C-FIRE filed a lawsuit in a Texas federal court, but the government settled and C-FIRE was officially recognized in 1997.

The government's seal of approval opened up government resources to White's organization. C-FIRE was able to set up a Web page on the IRS intranet site. The page provides the organization's history and steps to setting up a chapter, as well as daily devotionals, links to other Christian sites and prayers. A few limits were placed on the group: C-FIRE can't use government copiers or stamped mail. On the other hand, group members are allowed to use government e-mail to send members messages about C-FIRE activities. The group also may run announcement in an IRS employee newsletter and is allowed to use interoffice mail and IRS conference rooms.

All of this strikes Seely, the EEOC attorney, as wrong: "They were given a green light to use taxpayer money and time to advance their religion."

Donna Harper, another EEOC attorney, is also concerned that C-FIRE membership isn't limited to just rank-and-file IRS employees.

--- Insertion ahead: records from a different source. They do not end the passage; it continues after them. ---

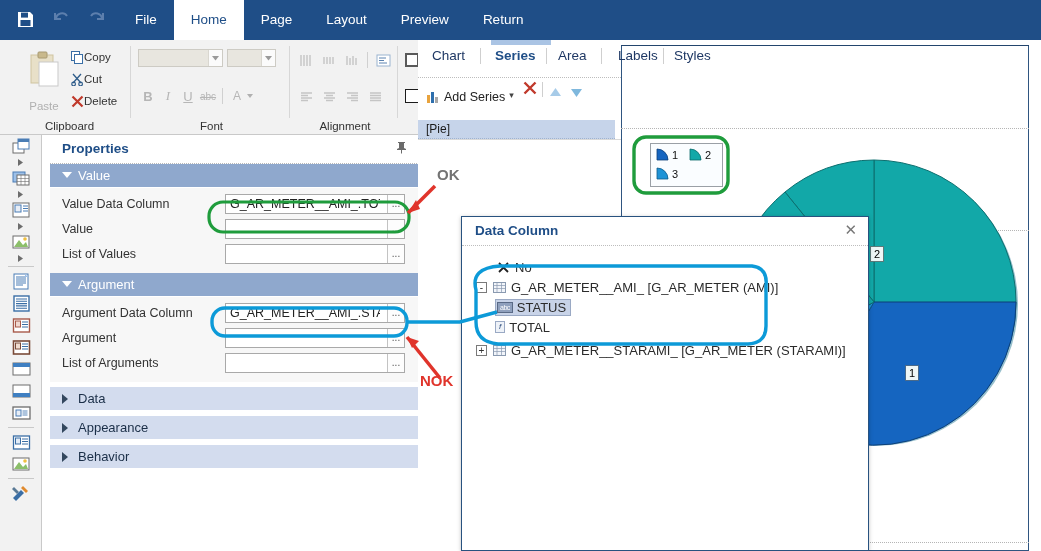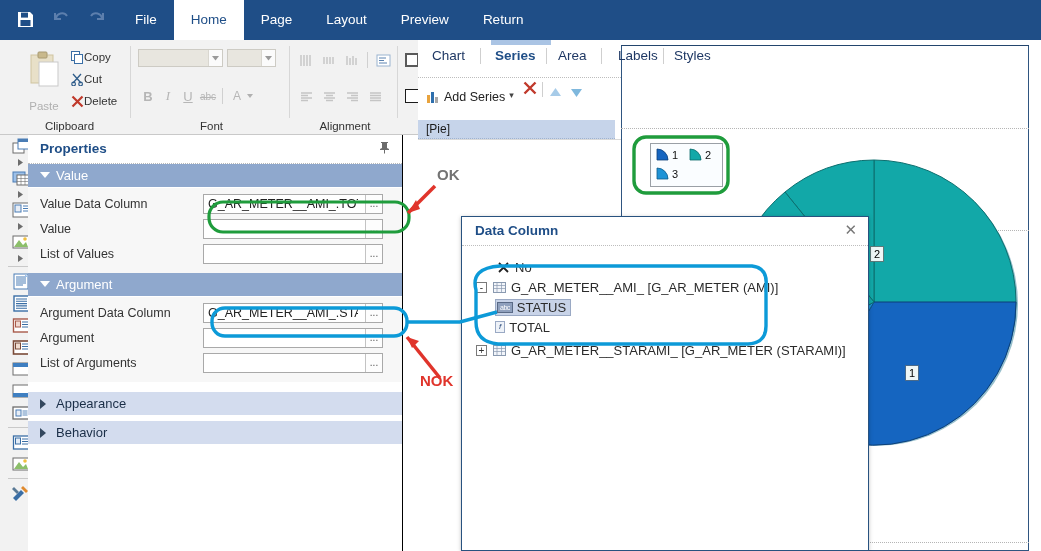--- a/index.html
+++ b/index.html
@@ -71,22 +71,22 @@
   .lefttool {
     position:absolute; left:0; top:135px; width:42px; height:416px;
     background:#f2f2f2; border-right:1px solid #c9c9c9;
   }
   .lt-item { position:relative; width:42px; height:22px; display:flex; align-items:center; justify-content:center; }
   .lt-arrow { width:42px; height:10px; display:flex; align-items:center; justify-content:center; }
   .lt-sep { width:26px; height:1px; background:#c9c9c9; margin:3px 8px; }
 
   
   .props {
-    position:absolute; left:28px; top:135px; width:375px; height:416px;
-    background:#ffffff; border-right:1px solid #000000;
+    position:absolute; left:50px; top:135px; width:375px; height:416px;
+    background:#ffffff; border-right:6px solid #000000;
   }
   .props-head {
     height:29px; border-bottom:1px dotted #b9b9b9; position:relative; background:#fff;
   }
   .props-title { position:absolute; left:12px; top:6px; font-size:13.5px; font-weight:bold; color:#1f4e87; }
   .props-pin { position:absolute; right:12px; top:6px; color:#555; font-size:13px; }
 
   .sec-head {
     height:24px; background:#8fa8cd; color:#ffffff; position:relative;
     border-bottom:1px solid #fff;
@@ -583,20 +583,24 @@
       <div class="prow">
         <span class="prow-label">List of Arguments</span>
         <span class="pfield">
           <span class="ptext"></span>
           <span class="pellipsis">...</span>
         </span>
       </div>
     </div>
 
     <div style="height:5px;background:#fff;"></div>
+    <div class="sec-head collapsed">
+      <span class="sec-tri closed"></span>
+      <span class="sec-label">Data</span>
+    </div>
     <div style="height:5px;background:#fff;"></div>
     <div class="sec-head collapsed">
       <span class="sec-tri closed"></span>
       <span class="sec-label">Appearance</span>
     </div>
     <div style="height:5px;background:#fff;"></div>
     <div class="sec-head collapsed">
       <span class="sec-tri closed"></span>
       <span class="sec-label">Behavior</span>
     </div>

"Managers are allowed to be part of it," Harper says, noting that White identifies herself as an insolvency manager in the intranet postings. She worries workers who report to White may feel pressure to participate in the group to advance their careers.

Not only did Seely and Harper find the flier offensive, they believe it didn't conform to the GSA's guidelines to limit the content of the notices to "the time, date and place of meetings." Nowhere did the GSA say it was acceptable to depict a Bible, cross and singing choirs.

Mary A. Mickens, an IRS employee and co-president of the St. Louis C-FIRE chapter, declined to shed much light on her organization. Asked about the February rally, she said attendance "was OK," then ended the interview, saying she'd call back. She didn't.

Ken Jones, a lawyer and editor of Missouri Lawyers Weekly, says the controversy is a good illustration of conflict of between two First Amendment clauses: the prohibition against a government-established religion and the preservation of the right to exercise religion freely. And Jones says a critical issue, whenever religion is introduced in the workplace, is: "How far can employees go in freely exercising their religion before it starts to coerce other people in the workplace?"

There may be another dilemma -- one that's less constitutional and more theological. If devout Christians are processing tax returns this year, are they more likely to show mercy to taxpayers, or will they be more diligent in making sure Caesar gets his cut?

And Seely wonders about something else: "What happens to the taxpayers who show Planned Parenthood donations on their tax returns and the person reviewing your tax return is a C-FIRE fundamentalist?"